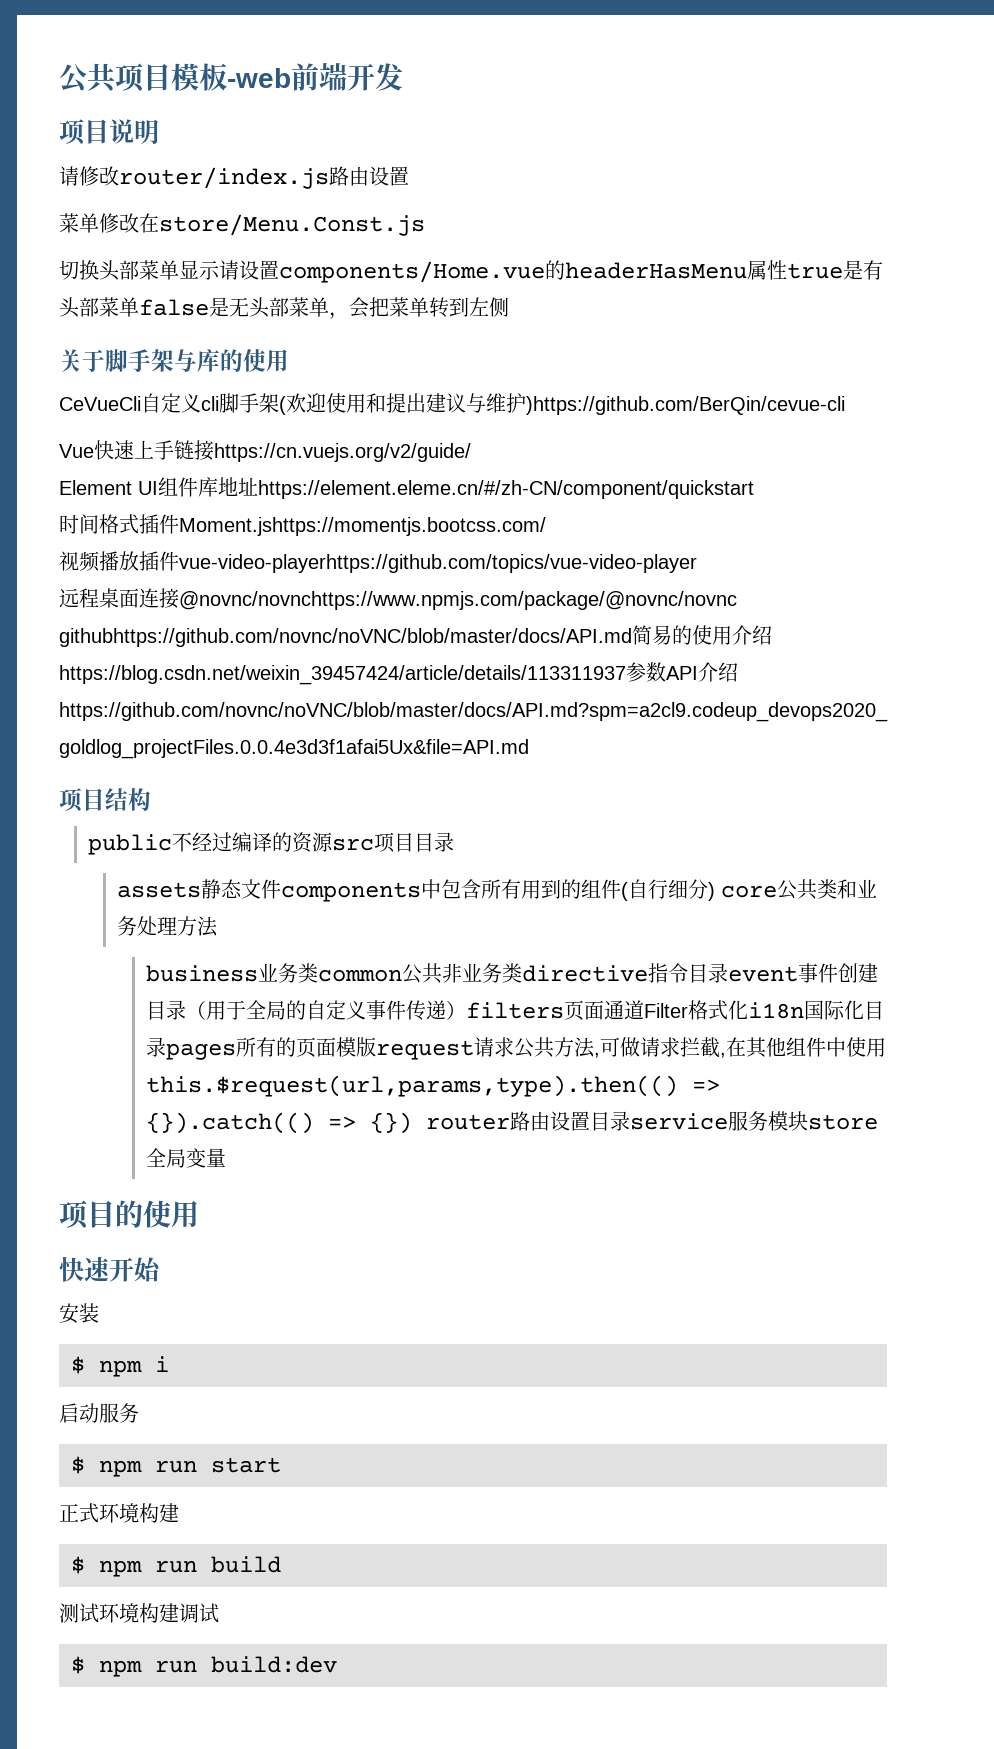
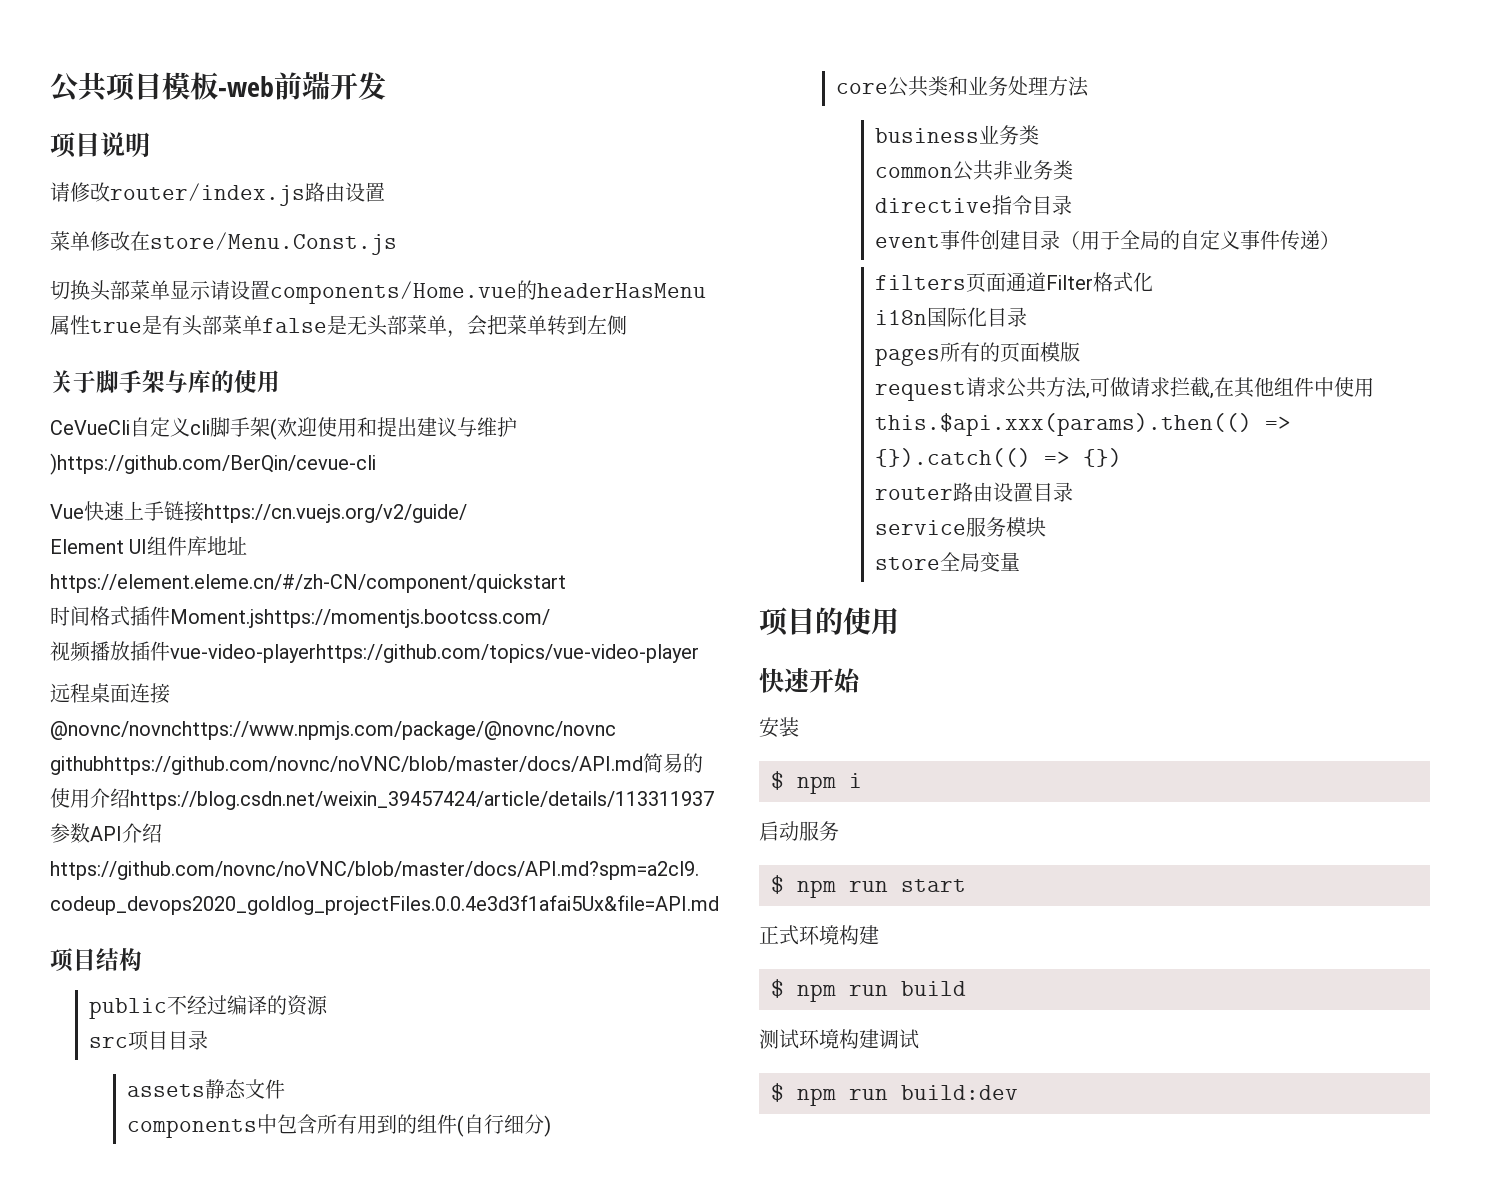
- public不经过编译的资源src项目目录
+ public不经过编译的资源
+ src项目目录
- assets静态文件components中包含所有用到的组件(自行细分) core公共类和业务处理方法
+ assets静态文件
+ components中包含所有用到的组件(自行细分)
+ core公共类和业务处理方法
- business业务类common公共非业务类directive指令目录event事件创建目录（用于全局的自定义事件传递）filters页面通道Filter格式化i18n国际化目录pages所有的页面模版request请求公共方法,可做请求拦截,在其他组件中使用this.$request(url,params,type).then(() => {}).catch(() => {}) router路由设置目录service服务模块store全局变量
+ business业务类
+ common公共非业务类
+ directive指令目录
+ event事件创建目录（用于全局的自定义事件传递）
+ filters页面通道Filter格式化
+ i18n国际化目录
+ pages所有的页面模版
+ request请求公共方法,可做请求拦截,在其他组件中使用this.$api.xxx(params).then(() => {}).catch(() => {})
+ router路由设置目录
+ service服务模块
+ store全局变量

#### Work required
Please copy the records above word for word, leaving out every picture.

#### Response to the exercise
- public不经过编译的资源src项目目录
+ public不经过编译的资源
+ src项目目录
- assets静态文件components中包含所有用到的组件(自行细分) core公共类和业务处理方法
+ assets静态文件
+ components中包含所有用到的组件(自行细分)
+ core公共类和业务处理方法
- business业务类common公共非业务类directive指令目录event事件创建目录（用于全局的自定义事件传递）filters页面通道Filter格式化i18n国际化目录pages所有的页面模版request请求公共方法,可做请求拦截,在其他组件中使用this.$request(url,params,type).then(() => {}).catch(() => {}) router路由设置目录service服务模块store全局变量
+ business业务类
+ common公共非业务类
+ directive指令目录
+ event事件创建目录（用于全局的自定义事件传递）
+ filters页面通道Filter格式化
+ i18n国际化目录
+ pages所有的页面模版
+ request请求公共方法,可做请求拦截,在其他组件中使用this.$api.xxx(params).then(() => {}).catch(() => {})
+ router路由设置目录
+ service服务模块
+ store全局变量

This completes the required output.